Indeed, since Simpson’s acquittal last October, many judges fearing criticism in high-profile cases have clamped down on public access and press coverage to an unprecedented degree. Trial judges have granted almost no petitions for TV coverage, and the state bar, under direction from the Legislature, promulgated a new rule that imposes severe new restrictions on what lawyers in every case may say outside the courtroom. Last July, the state Judicial Council, led by state Supreme Court Justice Ronald George, set forth another new rule that further limits television coverage of trials.
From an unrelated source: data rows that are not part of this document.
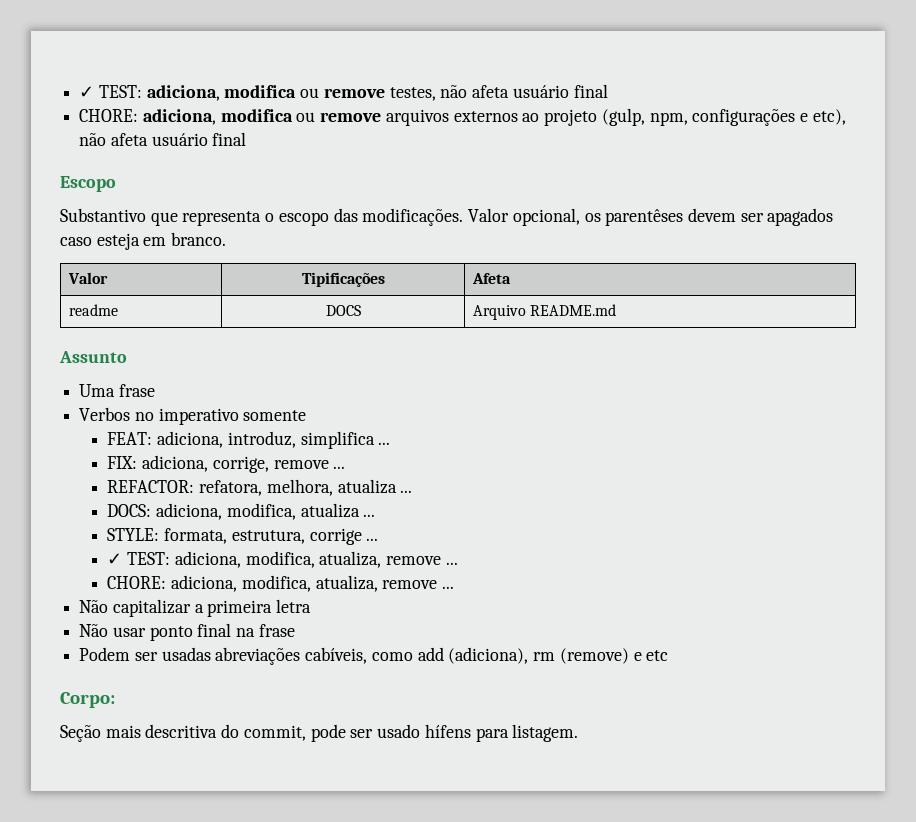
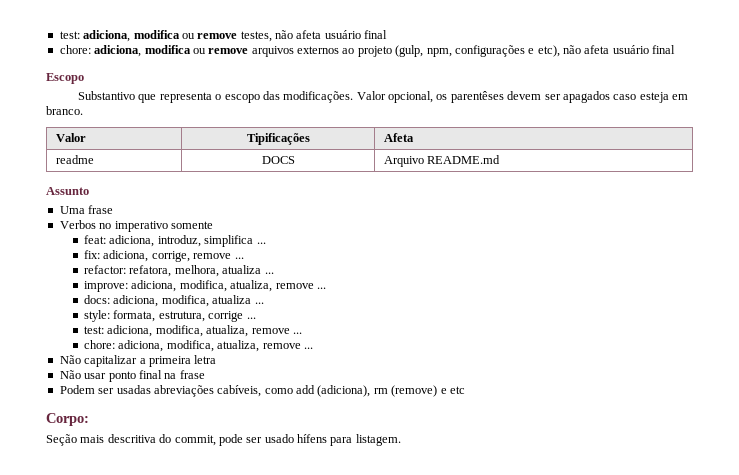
- ✓ TEST: adiciona, modifica ou remove testes, não afeta usuário final
+ test: adiciona, modifica ou remove testes, não afeta usuário final
- CHORE: adiciona, modifica ou remove arquivos externos ao projeto (gulp, npm, configurações e etc), não afeta usuário final
+ chore: adiciona, modifica ou remove arquivos externos ao projeto (gulp, npm, configurações e etc), não afeta usuário final
- FEAT: adiciona, introduz, simplifica ...
+ feat: adiciona, introduz, simplifica ...
- FIX: adiciona, corrige, remove ...
+ fix: adiciona, corrige, remove ...
- REFACTOR: refatora, melhora, atualiza ...
+ refactor: refatora, melhora, atualiza ...
- DOCS: adiciona, modifica, atualiza ...
- STYLE: formata, estrutura, corrige ...
- ✓ TEST: adiciona, modifica, atualiza, remove ...
- CHORE: adiciona, modifica, atualiza, remove ...
+ improve: adiciona, modifica, atualiza, remove ...
+ docs: adiciona, modifica, atualiza ...
+ style: formata, estrutura, corrige ...
+ test: adiciona, modifica, atualiza, remove ...
+ chore: adiciona, modifica, atualiza, remove ...

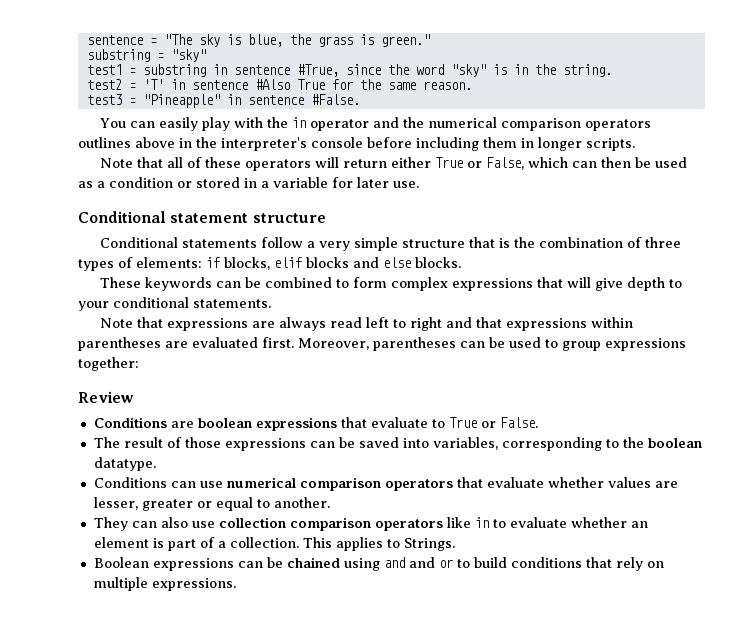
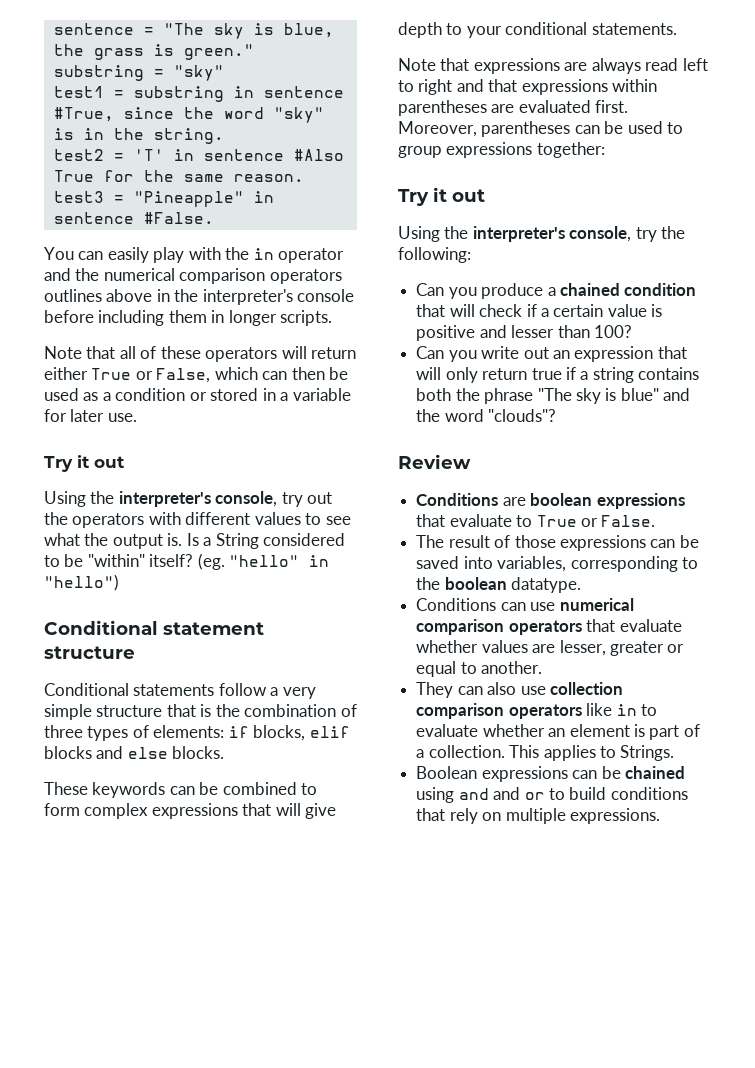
  Note that all of these operators will return either True or False, which can then be used as a condition or stored in a variable for later use.
+ Try it out
+ Using the interpreter's console, try out the operators with different values to see what the output is. Is a String considered to be "within" itself? (eg. "hello" in "hello")
  Moreover, parentheses can be used to group expressions together:
+ Try it out
+ Using the interpreter's console, try the following:
+ Can you produce a chained condition that will check if a certain value is positive and lesser than 100?
+ Can you write out an expression that will only return true if a string contains both the phrase "The sky is blue" and the word "clouds"?

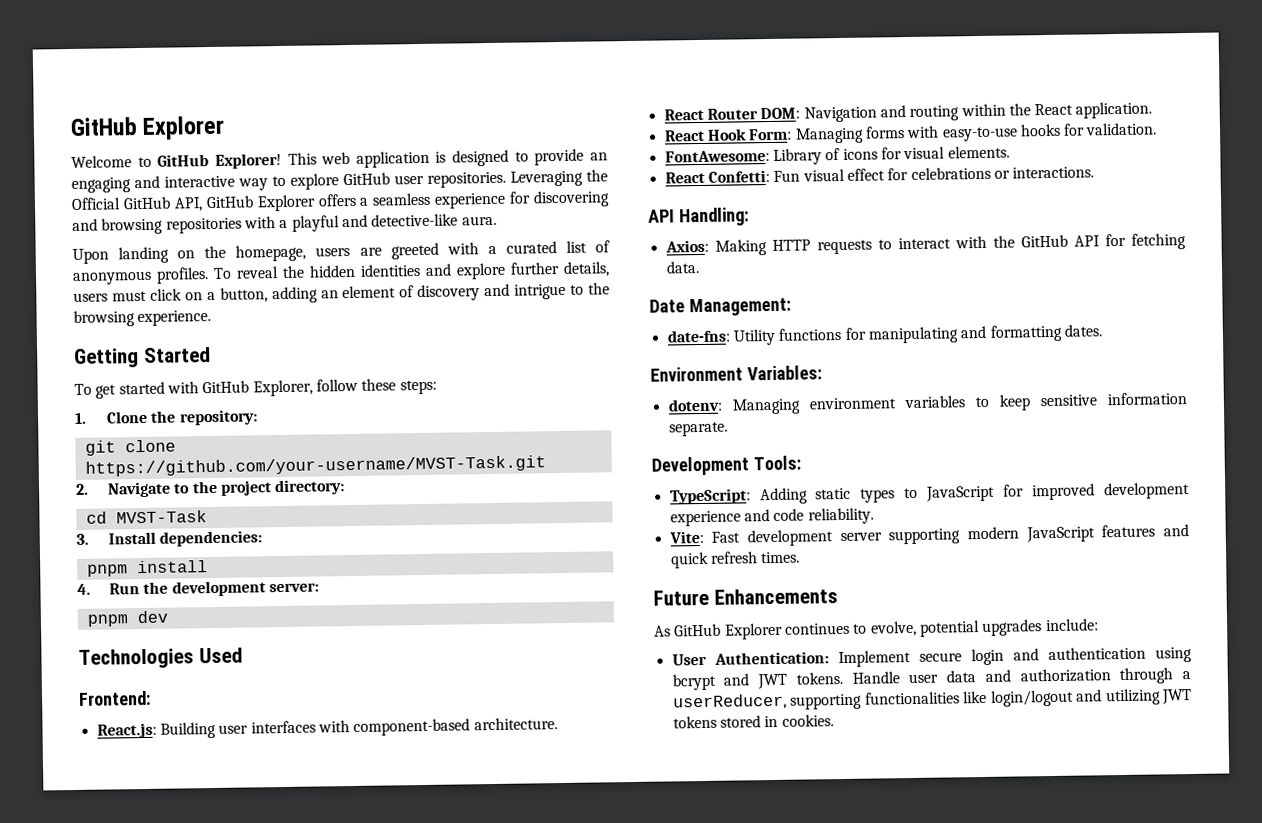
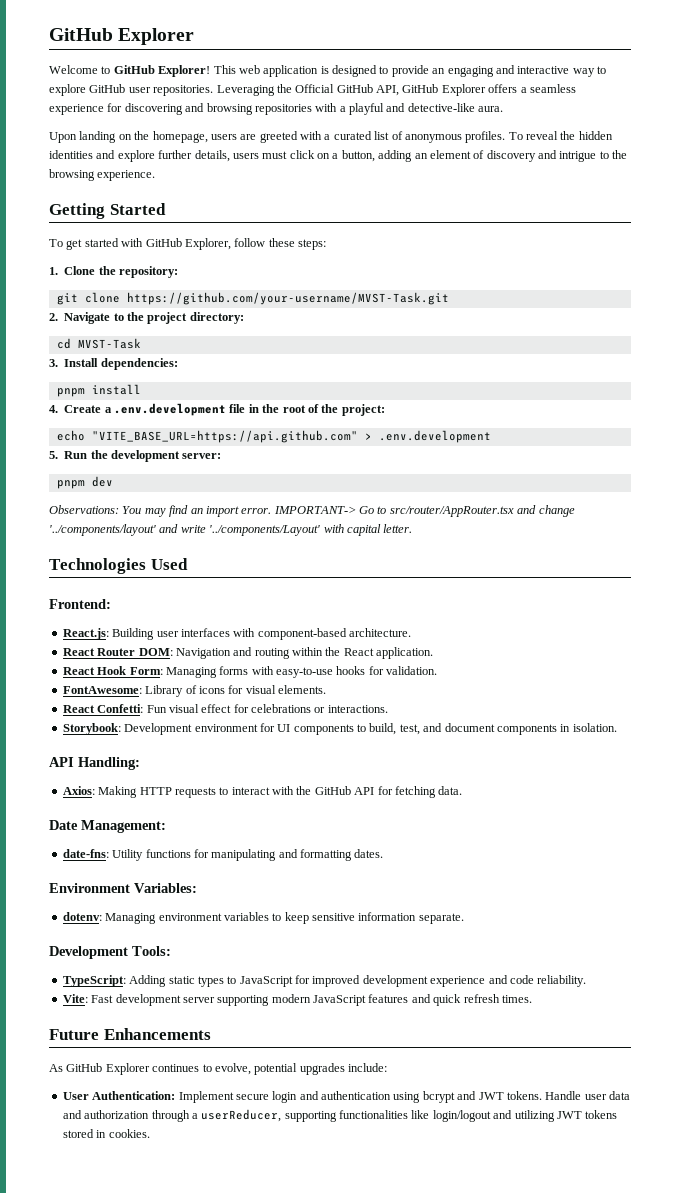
- 4. Run the development server:
+ 4. Create a .env.development file in the root of the project:
+ echo "VITE_BASE_URL=https://api.github.com" > .env.development
+ 5. Run the development server:
+ Observations: You may find an import error. IMPORTANT-> Go to src/router/AppRouter.tsx and change '../components/layout' and write '../components/Layout' with capital letter.
+ Storybook: Development environment for UI components to build, test, and document components in isolation.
But even against this backdrop, the efforts of Superior Court Judge David M. Schacter to exclude the public and media from the ongoing palimony trial involving movie actors Clint Eastwood and Sondra Locke are astonishing in their breadth. Schacter excluded the public and media from all court proceedings held outside the jury’s presence. Tuesday, a state appellate court decisively overturned those restrictions not simply as a danger to free speech but, more important, as a threat to the public at large. Citing precedents extending back to the English common law and incorporated in the U.S. Constitution, the appellate court flatly stated that the “closure order . . . is inconsistent with the 1st Amendment.” Quoting a 1984 U.S. Supreme Court opinion, the appellate court reminds all trial judges that “The value of openness lies in the fact that people not actually attending trials can have confidence that standards of fairness are being observed.” And that applies whether it is a celebrity palimony case or a major felony or a routine civil action.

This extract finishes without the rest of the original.